■ Work task
Read the listing below and copy out each line where the word "header" occurs.
* * * *
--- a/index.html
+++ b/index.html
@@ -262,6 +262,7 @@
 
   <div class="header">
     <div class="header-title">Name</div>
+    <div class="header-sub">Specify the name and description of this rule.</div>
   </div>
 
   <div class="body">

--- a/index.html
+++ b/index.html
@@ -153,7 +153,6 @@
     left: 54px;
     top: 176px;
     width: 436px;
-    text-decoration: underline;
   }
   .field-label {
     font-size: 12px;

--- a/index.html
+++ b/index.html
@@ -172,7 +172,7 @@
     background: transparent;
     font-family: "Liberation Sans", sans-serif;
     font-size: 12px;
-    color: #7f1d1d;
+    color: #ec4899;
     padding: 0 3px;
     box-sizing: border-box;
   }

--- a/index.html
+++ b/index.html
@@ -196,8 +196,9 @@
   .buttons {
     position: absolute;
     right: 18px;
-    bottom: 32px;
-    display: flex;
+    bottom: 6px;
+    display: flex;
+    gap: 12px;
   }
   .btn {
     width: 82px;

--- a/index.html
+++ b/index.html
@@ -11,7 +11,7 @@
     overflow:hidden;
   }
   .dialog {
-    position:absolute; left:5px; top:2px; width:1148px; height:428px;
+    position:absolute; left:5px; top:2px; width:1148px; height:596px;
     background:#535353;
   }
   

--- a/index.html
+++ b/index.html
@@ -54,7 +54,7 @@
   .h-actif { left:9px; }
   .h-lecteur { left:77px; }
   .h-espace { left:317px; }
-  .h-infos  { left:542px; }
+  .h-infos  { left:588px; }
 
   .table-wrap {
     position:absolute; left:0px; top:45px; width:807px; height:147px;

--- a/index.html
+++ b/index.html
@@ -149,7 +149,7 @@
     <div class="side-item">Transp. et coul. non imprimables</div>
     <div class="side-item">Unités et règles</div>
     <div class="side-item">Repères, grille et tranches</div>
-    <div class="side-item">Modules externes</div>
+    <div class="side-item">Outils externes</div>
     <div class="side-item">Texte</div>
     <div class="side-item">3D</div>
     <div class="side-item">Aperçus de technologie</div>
* * * *
■ Task answer
   <div class="header">
     <div class="header-title">Name</div>
+    <div class="header-sub">Specify the name and description of this rule.</div>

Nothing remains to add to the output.